Alone With the Stars

This article is from the archive of The New York Sun before the launch of its new website in 2022. The Sun has neither altered nor updated such articles but will seek to correct any errors, mis-categorizations or other problems introduced during transfer.

The New York Sun

Humans have often looked to the stars to understand the universe and our place in it, decoding their destiny as an explorer would chart his course to the land of spices. In the night sky, our constellations are ablaze with myths of angry gods and dead emperors, and immortal tales of vanity and jealousy. In Bebe Miller’s enchanting new work, “Landing/Place,” which premiered at Dance Theater Workshop on Wednesday, images of her dancers wheel across the backdrop like a zodiac across the heavens.


The novel effect is the result of experiments with a new motion-capture technology that digitally records movement in pinpricks of light. In “Landing/Place,” Ms. Miller uses this technology and an impressive array of other media to explore our idea of home and, by analogy, our sense of purpose.


Ms. Miller is particularly interested in the problem of our irreconcilable uniqueness. The dancers are a motley crew to be sure, each wearing clashing (and gender-bending) outfits of vintage clothing. Although they move together as an urban tribe, they exhibit strong personalities. They gossip, flirt, and cheer in exaggerated behavior, confronting social taboos and private hang-ups.


Uniting them is the physicality of their bodies. They melt into one another and then change their minds, whirling off in a different direction. Throughout the encounters, Ms. Miller seems to draw a parallel between the way we express ourselves with our bodies and the larger decisions we make. In a memorable image, dancers take turns balancing upside-down; for once, they are rooted in the ground, their legs sprouting upwards.


At the center of the stage rests a miniature house the size of a bird feeder. In a series of wide-ranging vignettes, five dancers overwhelm the small house, stomping and cavorting around it. When Angie Hauser leans over it to peek through the open door, she exudes a strong sense of confronting the past and her own memories. In another section, David Thomson’s emphatic strides instruct a row of dancers standing at attention about what life must be like inside.


The Bebe Miller Company, celebrating its 20th anniversary this year, is a fiercely innovative troupe that includes, in addition to the dancers, a composer, a video artist, an animation artist, and a dramaturge.
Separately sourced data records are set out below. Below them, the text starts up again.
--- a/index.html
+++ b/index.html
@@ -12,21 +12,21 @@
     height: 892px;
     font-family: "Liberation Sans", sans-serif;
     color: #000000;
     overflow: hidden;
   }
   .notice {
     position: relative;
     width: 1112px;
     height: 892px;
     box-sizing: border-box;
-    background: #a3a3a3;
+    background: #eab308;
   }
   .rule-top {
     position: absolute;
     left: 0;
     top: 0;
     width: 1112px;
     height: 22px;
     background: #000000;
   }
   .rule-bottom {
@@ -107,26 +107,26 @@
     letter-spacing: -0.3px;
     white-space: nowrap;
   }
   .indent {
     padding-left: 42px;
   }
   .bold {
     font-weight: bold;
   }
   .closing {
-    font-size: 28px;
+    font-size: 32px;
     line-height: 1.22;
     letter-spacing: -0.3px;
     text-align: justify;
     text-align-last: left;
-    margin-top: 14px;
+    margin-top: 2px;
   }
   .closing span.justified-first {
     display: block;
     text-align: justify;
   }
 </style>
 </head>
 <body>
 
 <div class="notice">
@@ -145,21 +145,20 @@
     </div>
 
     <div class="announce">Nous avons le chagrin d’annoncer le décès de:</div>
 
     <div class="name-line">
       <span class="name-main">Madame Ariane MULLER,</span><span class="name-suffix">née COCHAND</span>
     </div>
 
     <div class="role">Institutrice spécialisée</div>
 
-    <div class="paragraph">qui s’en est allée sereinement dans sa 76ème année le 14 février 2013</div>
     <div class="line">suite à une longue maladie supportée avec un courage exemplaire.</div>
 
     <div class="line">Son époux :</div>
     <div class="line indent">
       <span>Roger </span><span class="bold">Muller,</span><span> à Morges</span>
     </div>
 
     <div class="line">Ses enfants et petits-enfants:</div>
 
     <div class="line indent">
Video footage and animation are projected onto the screens in “Landing/Place,” depicting domestic spaces (a curtain breasting in an open window, the interior of a closet) along with images of destruction and natural disaster (severe flooding, road slides). A utopian community of identical box houses is rearranged endlessly in one animated sequence, only to be replaced by an urban cityscape in which the exposure has blackened out the windows.


Albert Mathias’s sound design, performed live on Wednesday, uses a slide guitar twang with rhythmic distortions to create an aural landscape heard from a moving train. Vocal samples give the impression of travel into unknown territories: We hear a talkative woman trying to puzzle aloud the Italian from the opening canto of Dante’s “Inferno” (“Midway upon the journey of our life / I found myself within a dark forest”). She intersperses her translation with commentary of her own (“They don’t know where they are going! They can’t see in front of them!)


For the last five years, the members of Ms. Miller’s company have lived in different parts of the country, meeting throughout the year in various residencies. Ms. Miller has called her team of collaborators a “virtual company” for their distance apart. But the distance could not be more appropriate for a choreographer who has built her career on our essential aloneness, the necessity and impossibility to communicate.


In the closing scene, we see a projection of the home again, but it looks sinister, as if battered by a black wind in the overexposure. The camera flies over it with a flock of birds. Onstage the dancers roll on the ground as if they are lying awake at night, desperately tossing over their plans, thinking about what they are doing in life, and not quite certain whether they are awake or dreaming. New York City is full of these people, and, as Ms. Miller’s new work reminds us, so is the rest of the world.


October 14 & 15 at 7:30 p.m. and October 14 at 10 p.m. (219 W. 19th Street, between Seventh and Eighth Avenues, 212-924-0077).